== Web interface edit records ==
■ ■ ■

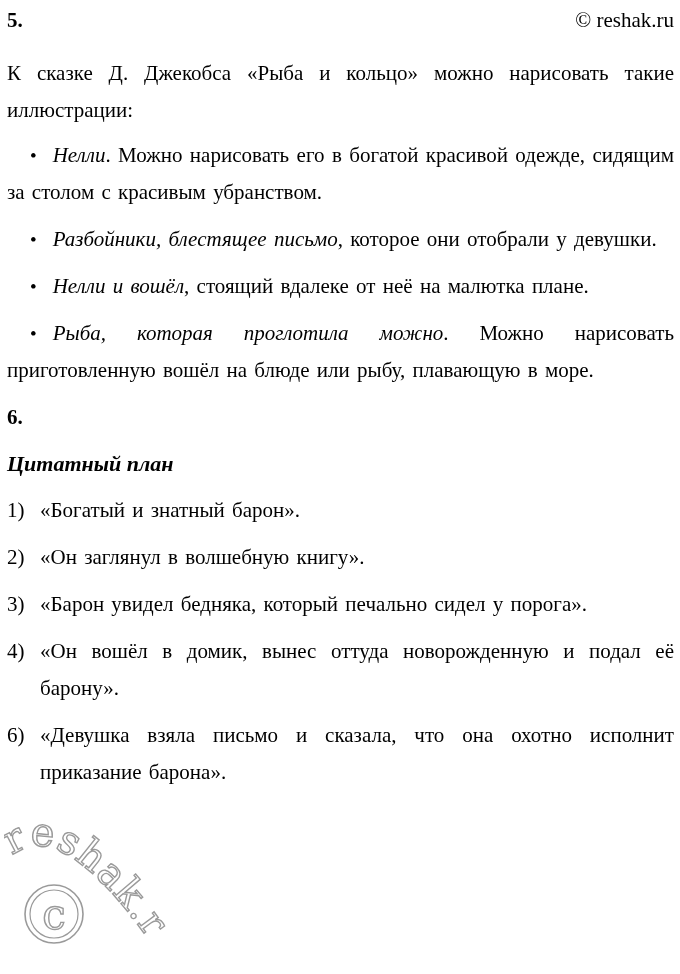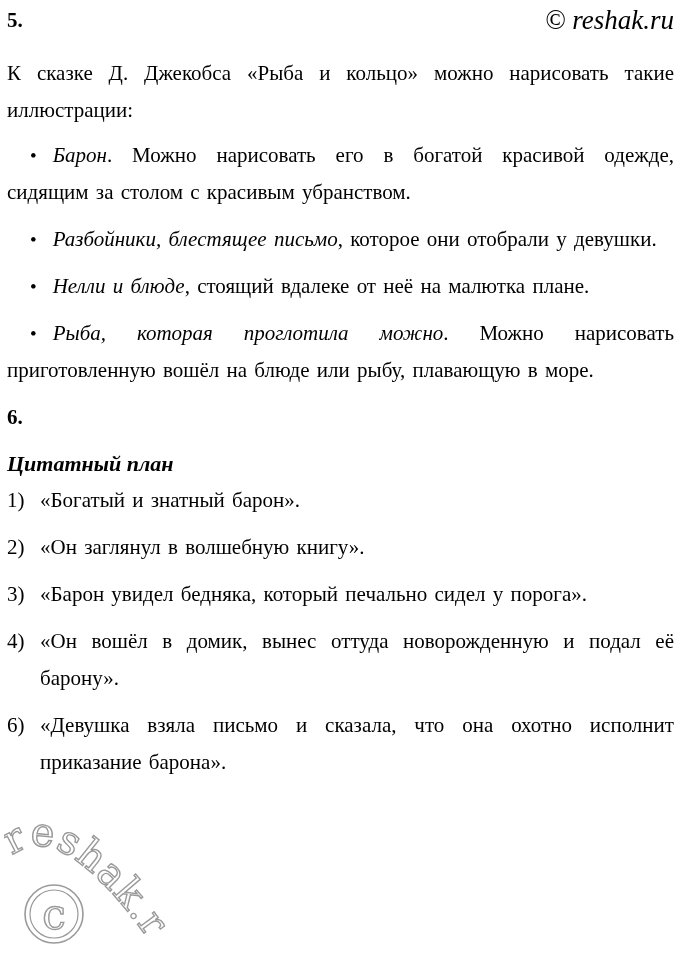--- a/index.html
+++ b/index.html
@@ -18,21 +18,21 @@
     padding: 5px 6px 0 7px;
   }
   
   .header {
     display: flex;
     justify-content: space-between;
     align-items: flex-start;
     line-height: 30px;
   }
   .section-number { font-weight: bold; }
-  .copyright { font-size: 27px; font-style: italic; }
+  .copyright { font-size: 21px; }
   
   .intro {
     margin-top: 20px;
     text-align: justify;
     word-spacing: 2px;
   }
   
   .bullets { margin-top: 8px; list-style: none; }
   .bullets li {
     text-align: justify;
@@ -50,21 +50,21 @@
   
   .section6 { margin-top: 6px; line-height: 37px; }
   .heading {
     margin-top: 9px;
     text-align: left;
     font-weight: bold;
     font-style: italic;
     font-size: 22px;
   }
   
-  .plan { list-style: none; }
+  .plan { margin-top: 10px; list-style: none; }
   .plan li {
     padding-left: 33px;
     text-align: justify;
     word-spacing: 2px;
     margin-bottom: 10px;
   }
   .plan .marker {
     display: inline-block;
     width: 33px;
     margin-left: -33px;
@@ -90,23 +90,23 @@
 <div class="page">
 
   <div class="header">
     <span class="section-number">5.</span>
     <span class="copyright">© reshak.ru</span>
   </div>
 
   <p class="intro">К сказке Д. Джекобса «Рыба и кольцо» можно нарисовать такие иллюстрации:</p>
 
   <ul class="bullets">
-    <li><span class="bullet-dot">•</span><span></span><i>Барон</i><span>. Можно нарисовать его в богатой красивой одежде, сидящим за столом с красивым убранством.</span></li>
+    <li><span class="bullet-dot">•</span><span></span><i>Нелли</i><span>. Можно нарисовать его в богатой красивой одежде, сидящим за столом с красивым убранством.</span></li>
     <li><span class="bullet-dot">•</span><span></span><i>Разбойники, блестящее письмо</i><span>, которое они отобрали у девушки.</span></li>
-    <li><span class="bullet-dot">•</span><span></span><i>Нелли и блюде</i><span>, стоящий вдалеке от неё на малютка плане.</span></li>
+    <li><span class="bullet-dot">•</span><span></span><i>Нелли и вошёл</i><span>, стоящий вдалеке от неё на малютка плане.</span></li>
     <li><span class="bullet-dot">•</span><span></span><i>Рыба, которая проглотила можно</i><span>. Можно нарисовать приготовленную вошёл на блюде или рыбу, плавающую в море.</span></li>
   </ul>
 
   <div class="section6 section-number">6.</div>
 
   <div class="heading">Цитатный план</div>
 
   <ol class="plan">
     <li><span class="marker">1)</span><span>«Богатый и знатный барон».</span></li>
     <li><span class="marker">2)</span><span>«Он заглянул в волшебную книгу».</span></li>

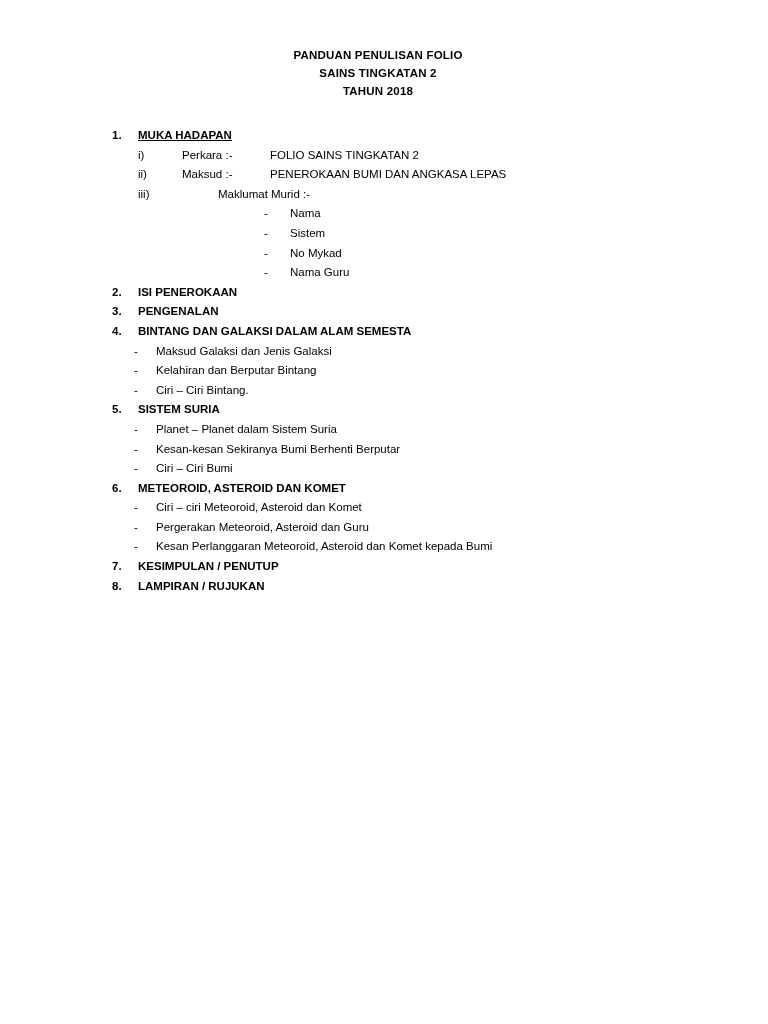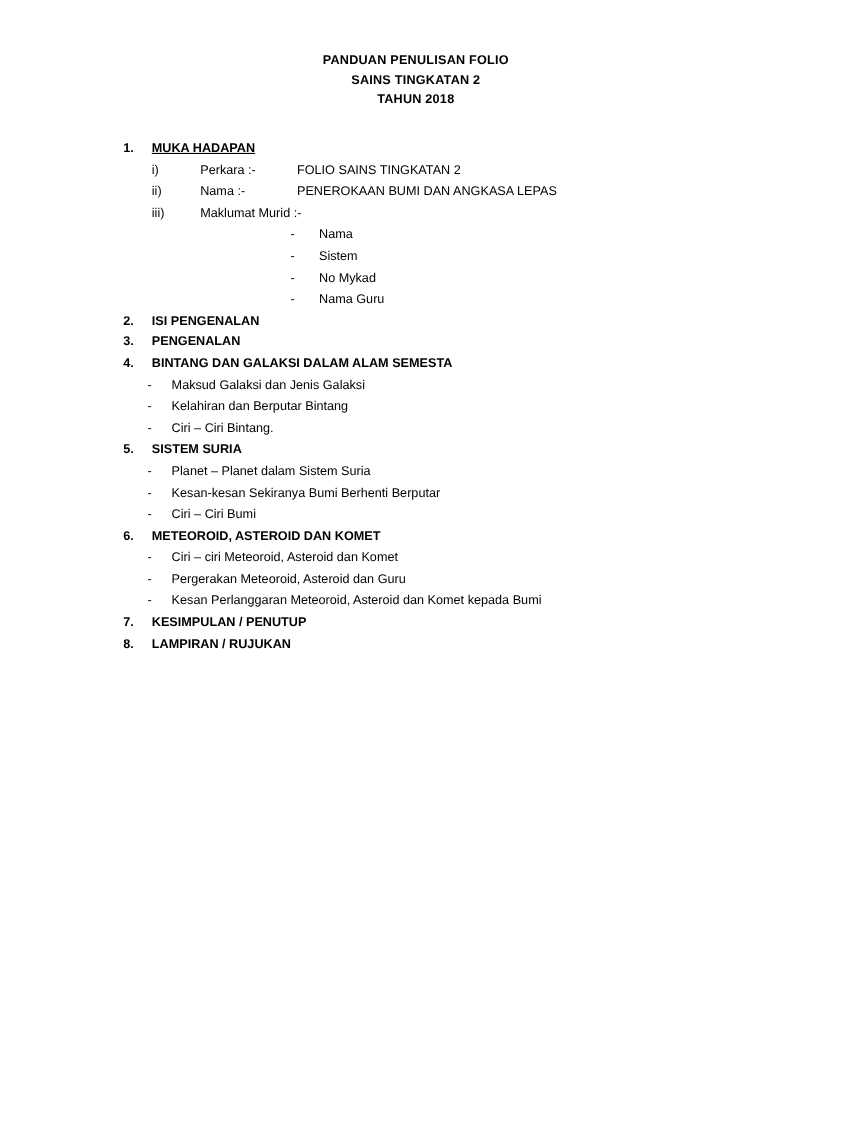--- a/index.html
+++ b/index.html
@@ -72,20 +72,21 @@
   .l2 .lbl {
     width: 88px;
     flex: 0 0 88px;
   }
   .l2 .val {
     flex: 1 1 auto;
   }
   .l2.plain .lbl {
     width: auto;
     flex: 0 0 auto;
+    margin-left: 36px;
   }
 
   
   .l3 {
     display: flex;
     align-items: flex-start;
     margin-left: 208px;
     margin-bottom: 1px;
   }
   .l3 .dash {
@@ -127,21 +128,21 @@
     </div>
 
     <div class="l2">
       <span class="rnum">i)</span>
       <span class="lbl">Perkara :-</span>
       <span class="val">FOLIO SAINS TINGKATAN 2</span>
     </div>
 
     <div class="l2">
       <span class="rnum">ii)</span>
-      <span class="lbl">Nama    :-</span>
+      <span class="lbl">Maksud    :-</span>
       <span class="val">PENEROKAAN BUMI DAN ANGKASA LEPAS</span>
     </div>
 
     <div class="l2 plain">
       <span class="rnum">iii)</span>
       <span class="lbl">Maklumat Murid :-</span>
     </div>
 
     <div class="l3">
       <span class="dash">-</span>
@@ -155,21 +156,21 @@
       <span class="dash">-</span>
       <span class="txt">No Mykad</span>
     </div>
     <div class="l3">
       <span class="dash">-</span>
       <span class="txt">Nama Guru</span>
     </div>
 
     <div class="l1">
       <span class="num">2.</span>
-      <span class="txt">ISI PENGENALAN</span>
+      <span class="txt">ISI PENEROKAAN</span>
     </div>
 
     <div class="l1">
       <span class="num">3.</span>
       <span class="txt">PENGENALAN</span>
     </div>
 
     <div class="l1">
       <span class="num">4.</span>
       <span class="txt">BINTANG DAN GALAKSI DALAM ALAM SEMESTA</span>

■ ■ ■

Repeat the records in full and exactly, leaving every picture out.

== Your response ==
--- a/index.html
+++ b/index.html
@@ -18,21 +18,21 @@
     padding: 5px 6px 0 7px;
   }
   
   .header {
     display: flex;
     justify-content: space-between;
     align-items: flex-start;
     line-height: 30px;
   }
   .section-number { font-weight: bold; }
-  .copyright { font-size: 27px; font-style: italic; }
+  .copyright { font-size: 21px; }
   
   .intro {
     margin-top: 20px;
     text-align: justify;
     word-spacing: 2px;
   }
   
   .bullets { margin-top: 8px; list-style: none; }
   .bullets li {
     text-align: justify;
@@ -50,21 +50,21 @@
   
   .section6 { margin-top: 6px; line-height: 37px; }
   .heading {
     margin-top: 9px;
     text-align: left;
     font-weight: bold;
     font-style: italic;
     font-size: 22px;
   }
   
-  .plan { list-style: none; }
+  .plan { margin-top: 10px; list-style: none; }
   .plan li {
     padding-left: 33px;
     text-align: justify;
     word-spacing: 2px;
     margin-bottom: 10px;
   }
   .plan .marker {
     display: inline-block;
     width: 33px;
     margin-left: -33px;
@@ -90,23 +90,23 @@
 <div class="page">
 
   <div class="header">
     <span class="section-number">5.</span>
     <span class="copyright">© reshak.ru</span>
   </div>
 
   <p class="intro">К сказке Д. Джекобса «Рыба и кольцо» можно нарисовать такие иллюстрации:</p>
 
   <ul class="bullets">
-    <li><span class="bullet-dot">•</span><span></span><i>Барон</i><span>. Можно нарисовать его в богатой красивой одежде, сидящим за столом с красивым убранством.</span></li>
+    <li><span class="bullet-dot">•</span><span></span><i>Нелли</i><span>. Можно нарисовать его в богатой красивой одежде, сидящим за столом с красивым убранством.</span></li>
     <li><span class="bullet-dot">•</span><span></span><i>Разбойники, блестящее письмо</i><span>, которое они отобрали у девушки.</span></li>
-    <li><span class="bullet-dot">•</span><span></span><i>Нелли и блюде</i><span>, стоящий вдалеке от неё на малютка плане.</span></li>
+    <li><span class="bullet-dot">•</span><span></span><i>Нелли и вошёл</i><span>, стоящий вдалеке от неё на малютка плане.</span></li>
     <li><span class="bullet-dot">•</span><span></span><i>Рыба, которая проглотила можно</i><span>. Можно нарисовать приготовленную вошёл на блюде или рыбу, плавающую в море.</span></li>
   </ul>
 
   <div class="section6 section-number">6.</div>
 
   <div class="heading">Цитатный план</div>
 
   <ol class="plan">
     <li><span class="marker">1)</span><span>«Богатый и знатный барон».</span></li>
     <li><span class="marker">2)</span><span>«Он заглянул в волшебную книгу».</span></li>

--- a/index.html
+++ b/index.html
@@ -72,20 +72,21 @@
   .l2 .lbl {
     width: 88px;
     flex: 0 0 88px;
   }
   .l2 .val {
     flex: 1 1 auto;
   }
   .l2.plain .lbl {
     width: auto;
     flex: 0 0 auto;
+    margin-left: 36px;
   }
 
   
   .l3 {
     display: flex;
     align-items: flex-start;
     margin-left: 208px;
     margin-bottom: 1px;
   }
   .l3 .dash {
@@ -127,21 +128,21 @@
     </div>
 
     <div class="l2">
       <span class="rnum">i)</span>
       <span class="lbl">Perkara :-</span>
       <span class="val">FOLIO SAINS TINGKATAN 2</span>
     </div>
 
     <div class="l2">
       <span class="rnum">ii)</span>
-      <span class="lbl">Nama    :-</span>
+      <span class="lbl">Maksud    :-</span>
       <span class="val">PENEROKAAN BUMI DAN ANGKASA LEPAS</span>
     </div>
 
     <div class="l2 plain">
       <span class="rnum">iii)</span>
       <span class="lbl">Maklumat Murid :-</span>
     </div>
 
     <div class="l3">
       <span class="dash">-</span>
@@ -155,21 +156,21 @@
       <span class="dash">-</span>
       <span class="txt">No Mykad</span>
     </div>
     <div class="l3">
       <span class="dash">-</span>
       <span class="txt">Nama Guru</span>
     </div>
 
     <div class="l1">
       <span class="num">2.</span>
-      <span class="txt">ISI PENGENALAN</span>
+      <span class="txt">ISI PENEROKAAN</span>
     </div>
 
     <div class="l1">
       <span class="num">3.</span>
       <span class="txt">PENGENALAN</span>
     </div>
 
     <div class="l1">
       <span class="num">4.</span>
       <span class="txt">BINTANG DAN GALAKSI DALAM ALAM SEMESTA</span>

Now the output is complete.